Way back when Jacques Chirac "served" France is a less prominent role, he negotiated a deal with Saddam Hussein that would have provided the dictator with enough weapons grade uranium to build several bombs.
So, it's no surprise that Iran has offered to entrust France to
enrich its uranium.
A top Iranian nuclear official proposed Tuesday that France create a consortium to enrich Iran's uranium, saying that could satisfy international demands for outside oversight of Tehran's nuclear program.
Mohammad Saeedi, deputy chief of Iran's Atomic Energy Organization, made the proposal in an interview with French radio in Tehran, suggesting that France's state-controlled nuclear company and one of its subsidiaries be partners in the consortium. He did not specify what form Iran's participation should take.
"To be able to arrive at a solution, we have just had an idea. We propose that France create a consortium for the production in Iran of enriched uranium," Saeedi told France-Info in the interview broadcast Tuesday.
"France, through the companies Eurodif and Areva, could control in a tangible way our enrichment activities," he added.
France is the world's most nuclear energy-dependent country, relying on atomic reactors for about 75 percent of its electricity, and it has several leading nuclear manufacturers, including state-controlled Areva.
Eurodif is a branch of Areva that was created in the 1970s by France with support from Belgium, Spain, Italy — and Iran.
A French Foreign Ministry spokesman would not comment on Saeedi's proposal. Speaking on customary condition of anonymity, he said "the important thing" for France is the result of talks between Iranian nuclear negotiator Ali Larijani and EU foreign policy chief Javier Solana.
The five permanent U.N. Security Council members and Germany are in a standoff with Iran over its enrichment program, which Tehran insists is aimed at producing electricity but which many nations fear is aimed at making nuclear weapons.
Larijani was to hold talks Tuesday in Tehran with the head of Russia's Security Council. Immediate sanctions, favored by the U.S. and Britain, have been resisted by France, to some extent, and by Russia and China — both major commercial partners of Iran.
Georges Le Guelte, a nuclear expert at France's Institute for International and Strategic Research, called Saeedi's announcement "a diversion tactic."
He said the international community was unlikely to agree to such a deal because the enrichment would still take place on Iranian territory.
"This is something that would be almost as dangerous as leaving the Iranians to do it alone," he said. "The day that (Iran's president) thinks the international situation would permit, he will show Areva and Eurodif the door and say, 'Now I will take care of the plant.'"

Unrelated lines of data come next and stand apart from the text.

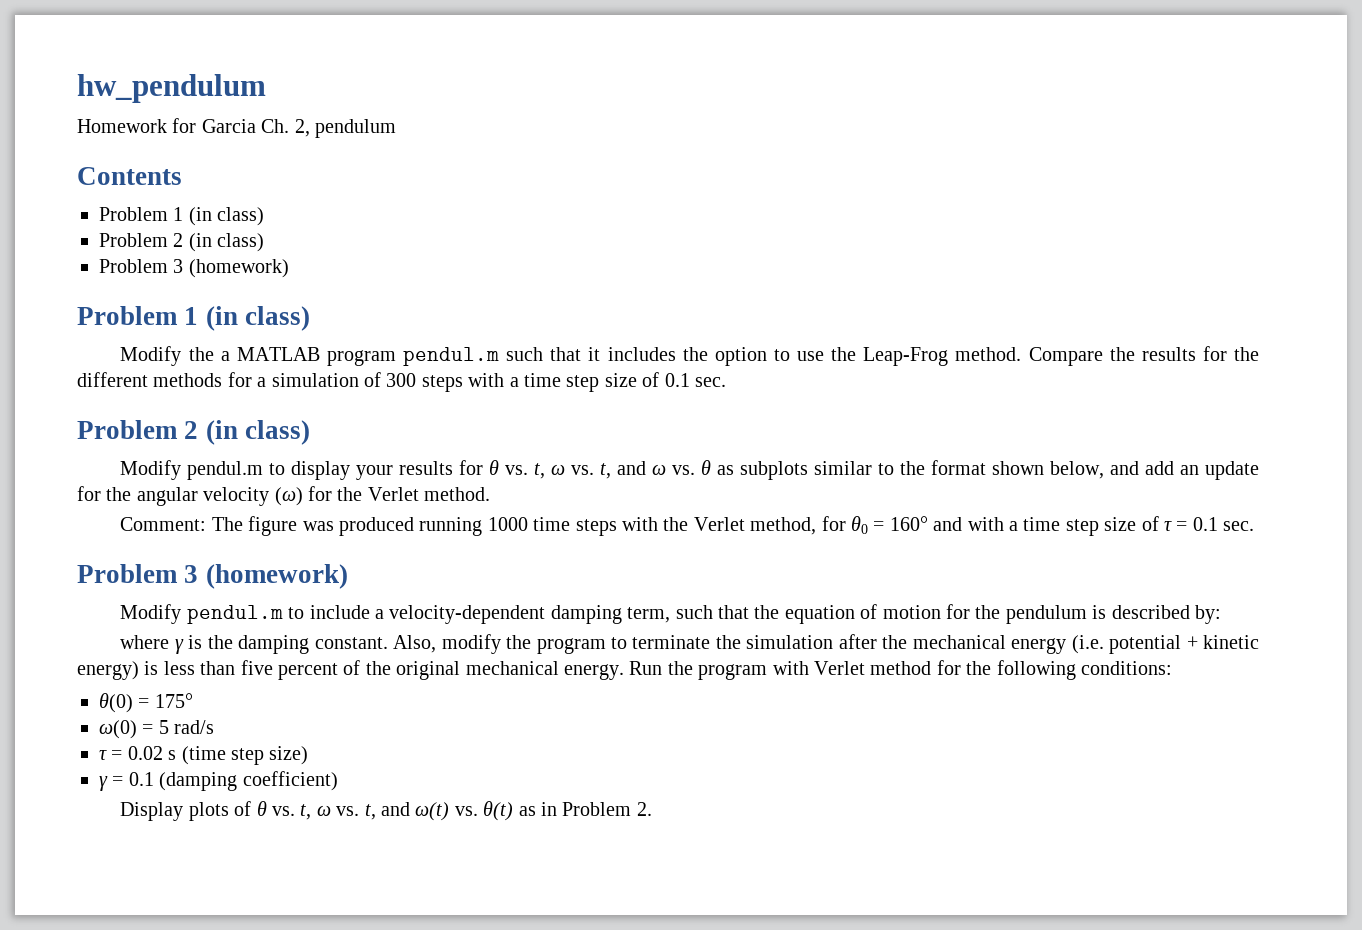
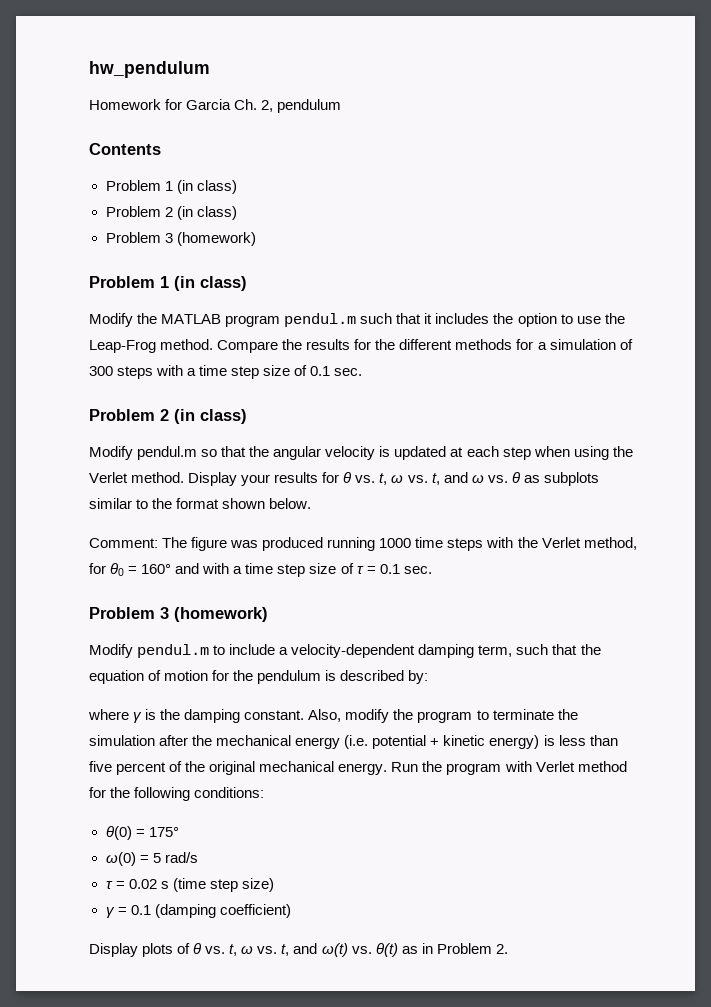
- Modify the a MATLAB program pendul.m such that it includes the option to use the Leap-Frog method.
+ Modify the MATLAB program pendul.m such that it includes the option to use the Leap-Frog method.
- Modify pendul.m to display your results for θ vs. t, ω vs. t, and ω vs. θ as subplots similar to the format shown below, and add an update for the angular velocity (ω) for the Verlet method.
+ Modify pendul.m so that the angular velocity is updated at each step when using the Verlet method. Display your results for θ vs. t, ω vs. t, and ω vs. θ as subplots similar to the format shown below.

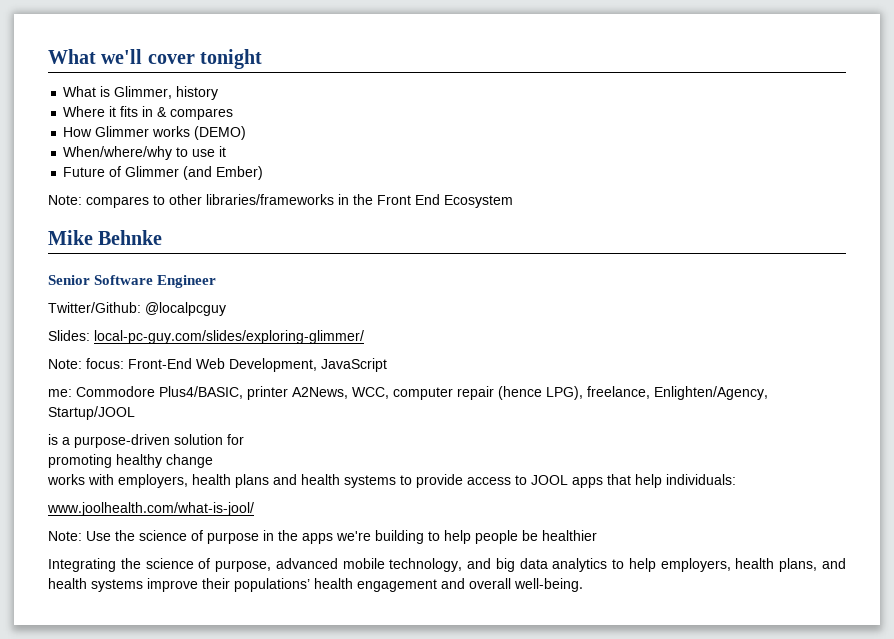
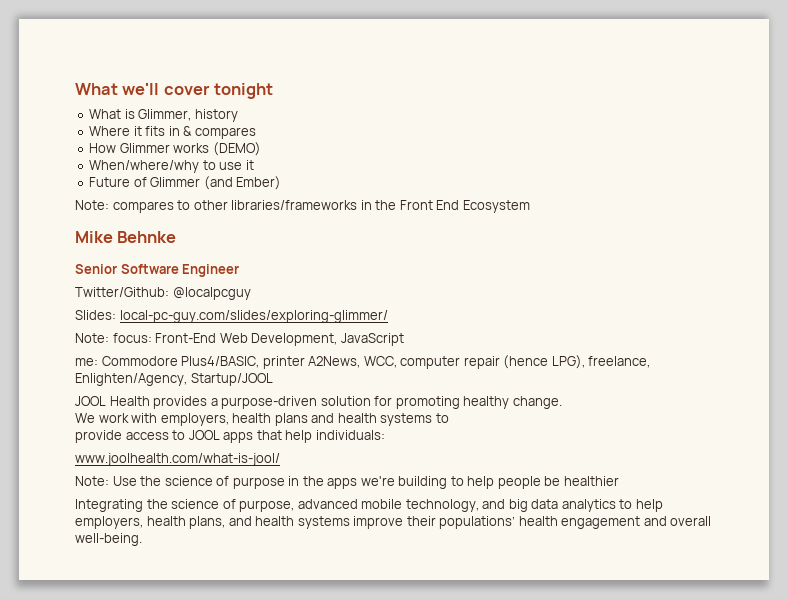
- is a purpose-driven solution for
- promoting healthy change
- works with employers, health plans and health systems to provide access to JOOL apps that help individuals:
+ JOOL Health provides a purpose-driven solution for promoting healthy change.
+ We work with employers, health plans and health systems to
+ provide access to JOOL apps that help individuals:

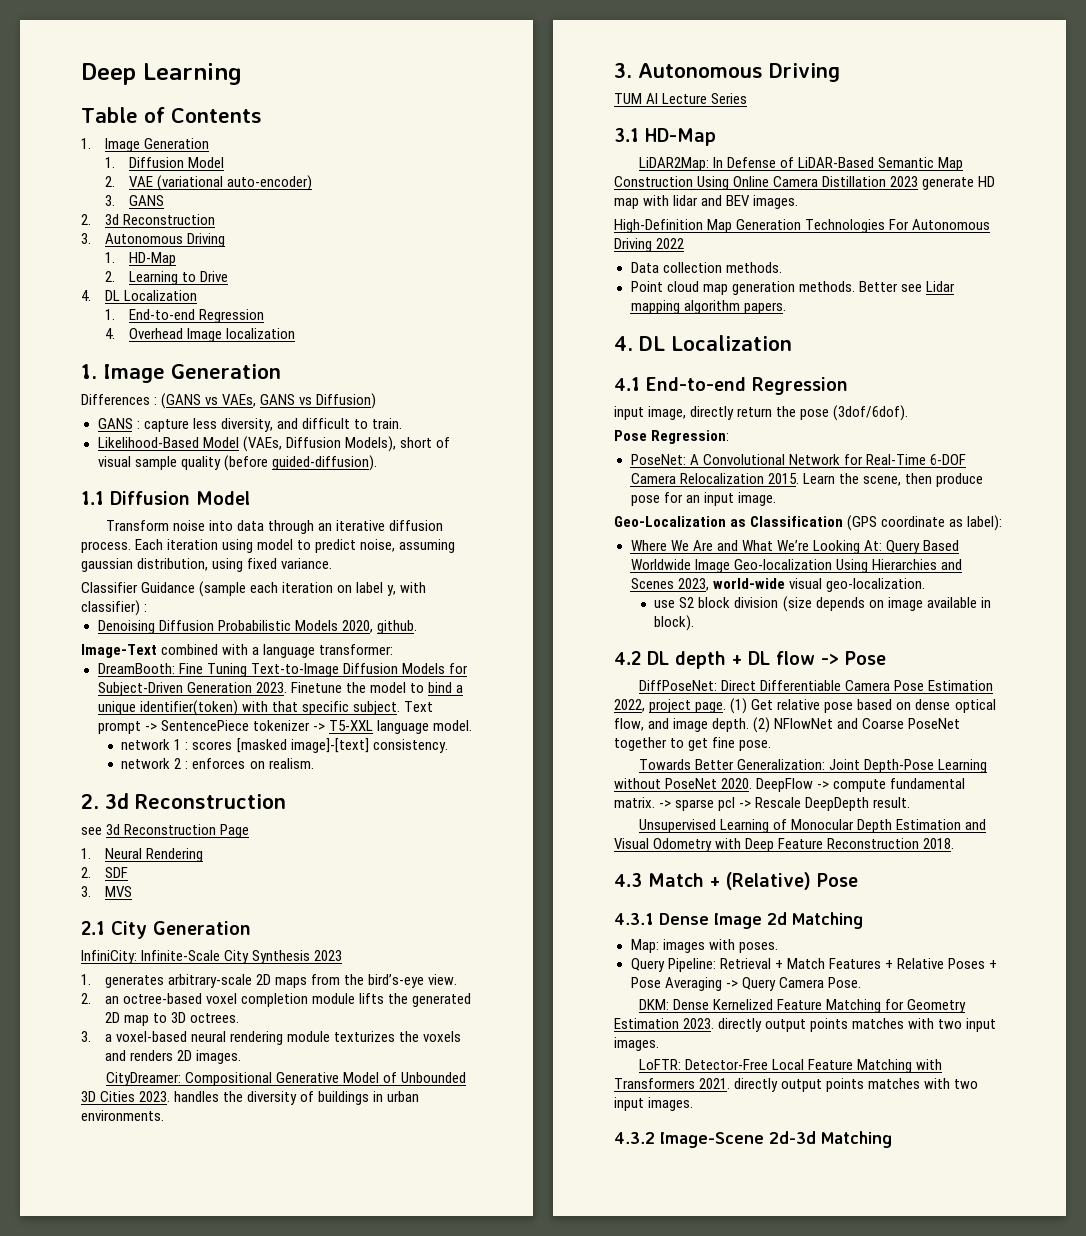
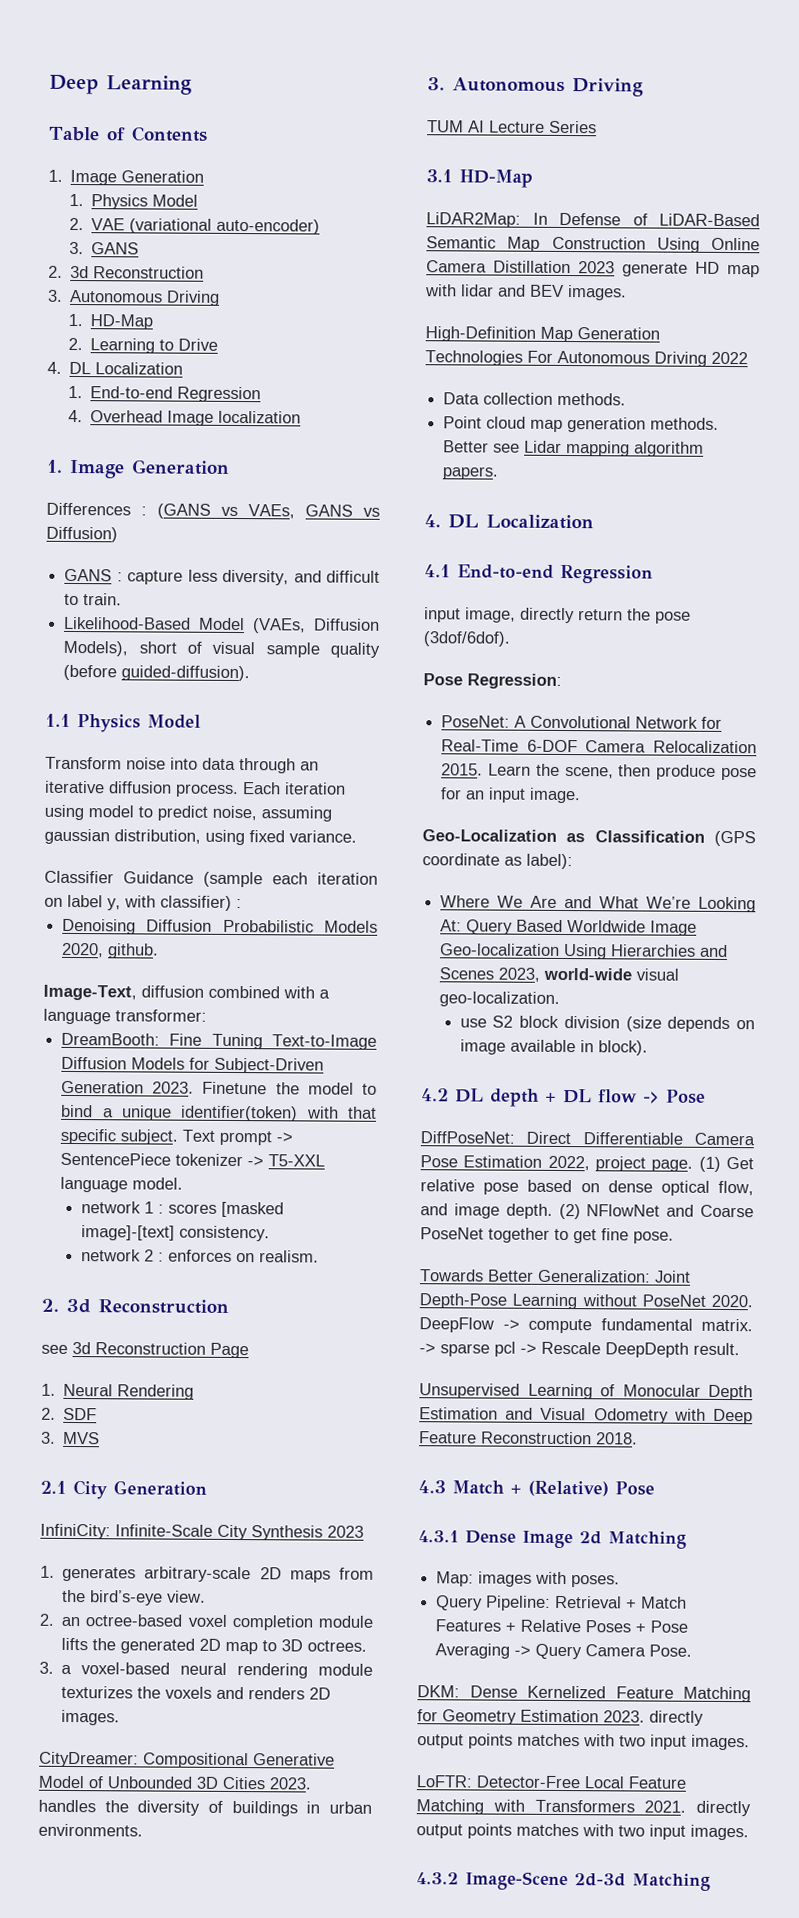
- 1. Diffusion Model
+ 1. Physics Model
- 1.1 Diffusion Model
+ 1.1 Physics Model
- Image-Text combined with a language transformer:
+ Image-Text, diffusion combined with a language transformer:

There was no mention of the proposal in any Iranian media, and the Atomic Energy Organization of Iran declined to comment.
Areva spokesman Charles Hufnagel expressed surprise at Saeedi's announcement.
"We are not involved in any negotiations" about a possible consortium for enriching Iranian uranium, he said. He added that any discussions involving nuclear cooperation with Iran would be at the government level because of the sensitivity of the issue.
Hufnagel said it was too early to comment on whether Areva would be ready in principle to lead such a consortium.
Iran's participation in Eurodif was reduced after the 1979 revolution, and now Iran has a "purely financial" stake of about 11 percent through a joint French-Iranian company called Sofidif, Hufnagel said.
Eurodif's plant in Pierrelate in southeast France produces about a quarter of the world's enriched uranium, for use in nuclear reactors in several countries.
Tehran says it has 50 tons of UF-6 gas, which can be turned into enriched uranium, in Eurodif's plant in France but has not been allowed to use it.
Saeedi gave no other details of his proposal, and it was not clear when he made his comments to France-Info.
France, a veto-wielding member of the Security Council, is among countries pushing to stop Iran's nuclear activities.
Iran ignored a U.N. Security Council deadline in August to suspend uranium enrichment or face possible sanctions.
Saeedi's proposal echoed a similar idea involving Russia. Moscow had sought to defuse the dispute with Iran by offering to conduct all of Iran's enrichment on Russian soil, but Tehran has refused.
Russia is building the Islamic republic's first nuclear power plant in the southern port of Bushehr under an $800 million contract. Moscow says it has worked out a deal with Iran for all of Bushehr's spent fuel to be sent to Russia, eliminating the possibility that Iran could reprocess it for weapons.